Martin v. Wagner

Decision Date07 March 1946
Docket Number6 Div. 342.
PartiesMARTIN v. WAGNER et al.
CourtAlabama Supreme Court

Rehearing Denied April 11, 1946.

Jackson Rives & Pettus and Erle Pettus, all of Birmingham, for appellant.

Lange, Simpson, Brantley & Robinson and Smyer & Smyer, all of Birmingham, for appellees.

STAKELY Justice.

This cause originated in the Probate Court of Jefferson County through a petition to probate the alleged lost will of W. C Martin, deceased. The petition was filed on January 15, 1945 by Dan S. Martin, Jr., an alleged beneficiary under the will and showed that W. C. Martin died on towit July 18, 1940. According to the allegations of the petition the will was duly signed and published by deceased and attested by two competent witnesses, then residents of Jefferson County, who subscribed their names to the will, one of whom was Val J. Nesbit, decedent's attorney.

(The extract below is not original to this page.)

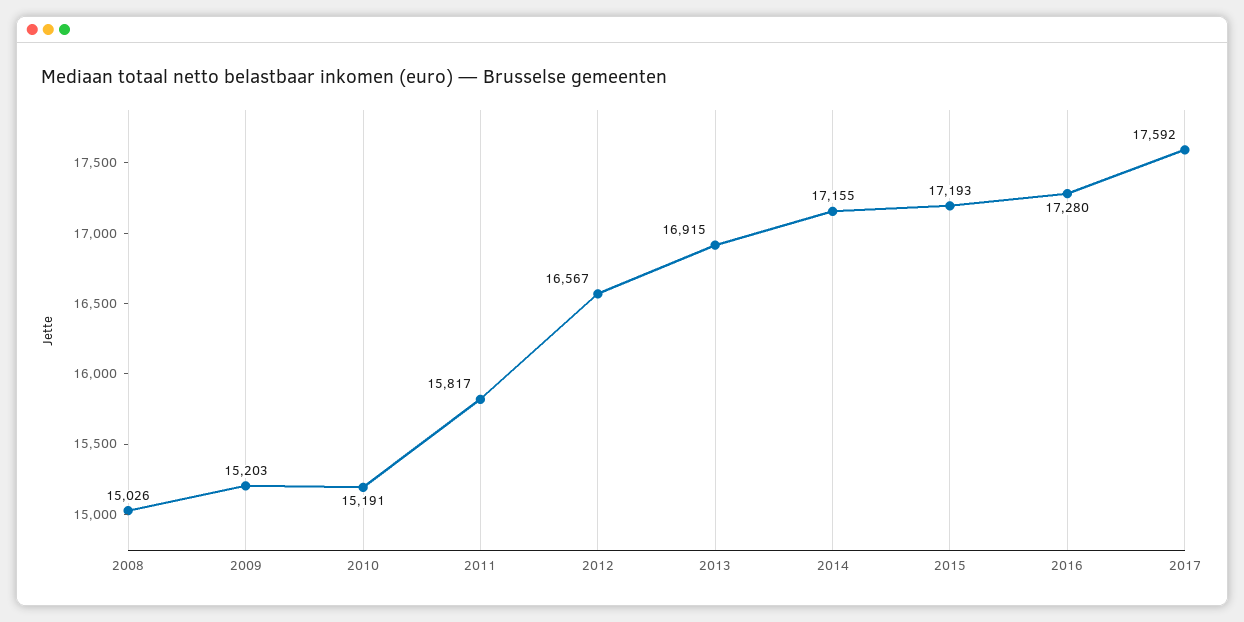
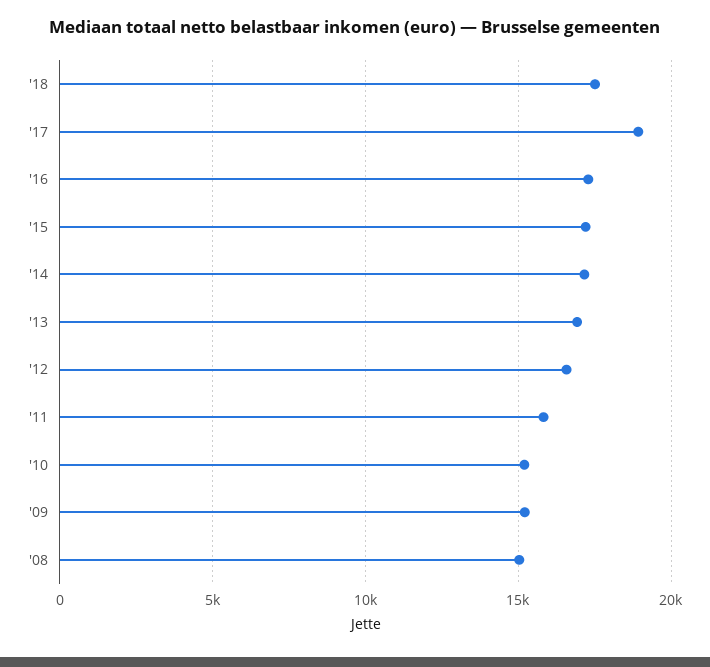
2017: 17592 -> 19000
'18: none -> 17500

The allegations of the petition also show that the next of kin of decedent at the time of his death were the widow Zoe Rhode Martin, a brother John D. Martin and a brother Dan S. Martin, Sr., all over twenty-one years of age; that the will was lost or destroyed after the death of W. C. Martin and never revoked; that Zoe Rhode Martin is now deceased and that Esther Wagner has been appointed her executrix; that the will in substance left all of decedent's real estate to his said brothers, all of the income from his stocks, bonds and personal property to his wife for life and at her death to go in four equal parts to petitioner, Sylvia Forbes, a niece, Katherine Isabel Martin, a niece, and to a sister of petitioner, Zoe Rhode Martin. The petition was accompanied by an affidavit of Dan S. Martin, Sr., which stated among other things that the petitioner 'is now in the Armed Service of his Country.'

Esther R. Wagner, as executrix of the estate of Zoe R. Martin, deceased, and individually demurred to the petition on the ground, among other things, that the petition failed to give the name of the other alleged attesting witness, or a valid reason for the failure. The court sustained the demurrer and allowed twenty days to amend.

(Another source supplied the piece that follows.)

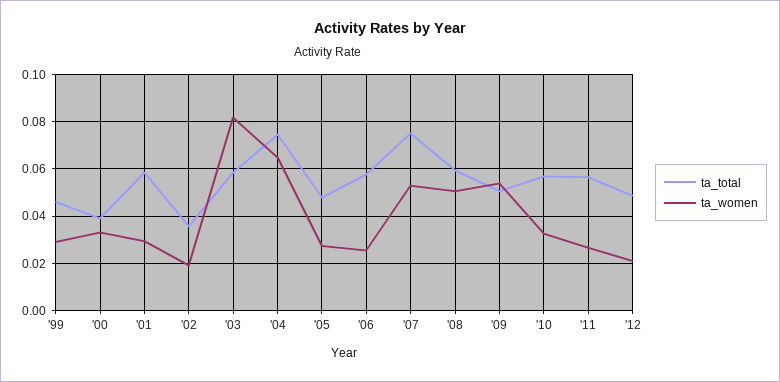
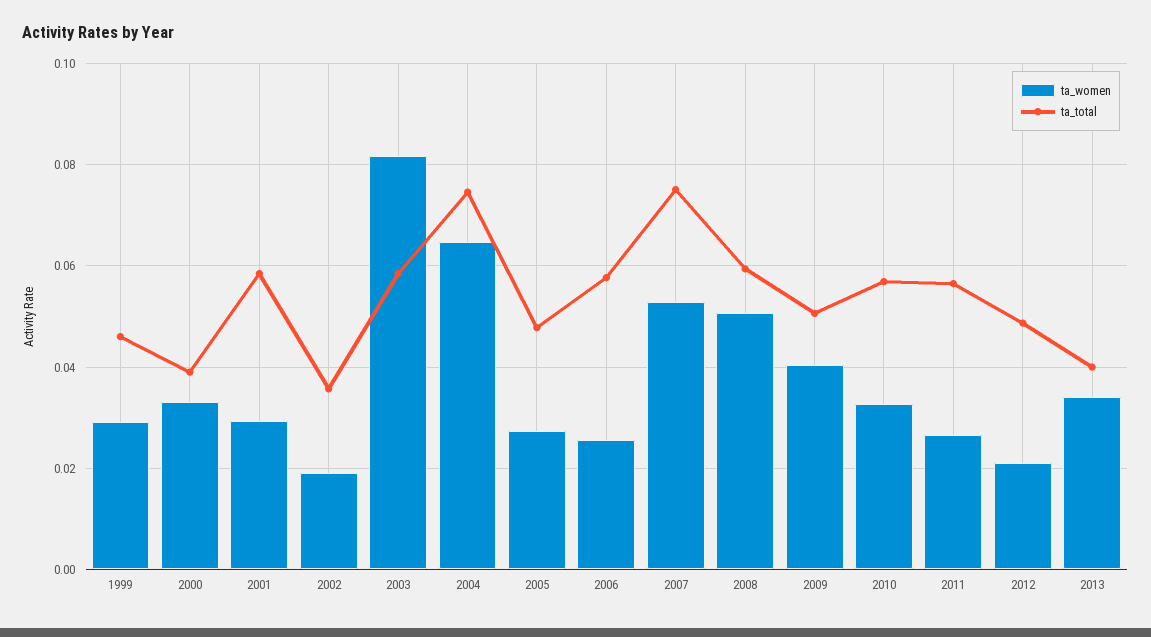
ta_women, '09: 0.055 -> 0.04
ta_women, 2013: none -> 0.034
ta_total, 2013: none -> 0.04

On February 23, 1945, Dan S. Martin, Jr., amended his petition and filed a motion to continue the hearing of the cause until three months after his service in the armed services had terminated. The court set the cause for hearing on March 30, 1945. The petition was amended by filing the following additional paragraph:

'9. On information and belief affiant states that the said will was prepared by Val J. Nesbit, decedent's attorney, and a copy of same was retained by said attorney among his papers; that the original was at one time with the personal papers of the decedent at his office at the Vulcan Rivet and Bolt Company; that the same was at one time removed to the box or vault of decedent at the bank; and that said will was in existence at the time of the death of the decedent. That the decedent before his death stated to your petitioner that the said will was in existence duly executed and discussed the contents of the same with your petitioner.'

In support of the motion for continuance, petitioner filed an affidavit made in Jefferson County, stating in substance that he ratified and confirmed all the acts of his attorney, that he was in the armed service of his country and unable to prosecute the cause, that he moved to continue the cause and that it be held in abeyance until three months after his service in the armed services terminated and that he invoked the protection of the Soldiers' and Sailors' Civil Relief Act of the United States, 50 U.S. C.A.Appendix § 501 et seq.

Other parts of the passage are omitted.